## WHAT THE TASK ASKS
Pick each line containing the word "Riemann" out of the data below.

## DATASET EXCERPTS
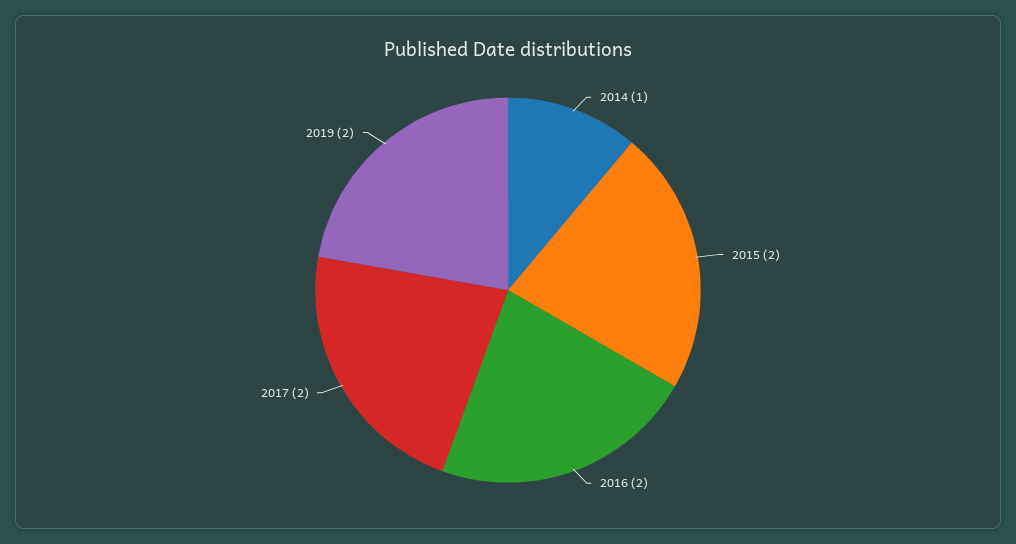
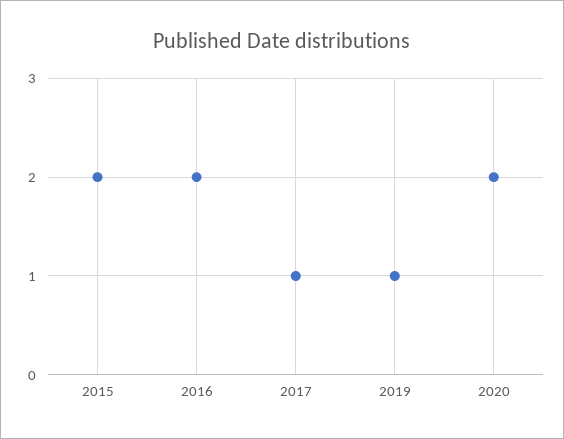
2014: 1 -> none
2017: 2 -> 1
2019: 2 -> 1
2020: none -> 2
==
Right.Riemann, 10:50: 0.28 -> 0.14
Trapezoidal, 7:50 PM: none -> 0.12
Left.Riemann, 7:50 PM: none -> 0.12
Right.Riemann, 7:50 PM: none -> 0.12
--
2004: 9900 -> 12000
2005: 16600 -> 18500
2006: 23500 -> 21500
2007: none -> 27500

## SOLUTION BELOW
Right.Riemann, 10:50: 0.28 -> 0.14
Left.Riemann, 7:50 PM: none -> 0.12
Right.Riemann, 7:50 PM: none -> 0.12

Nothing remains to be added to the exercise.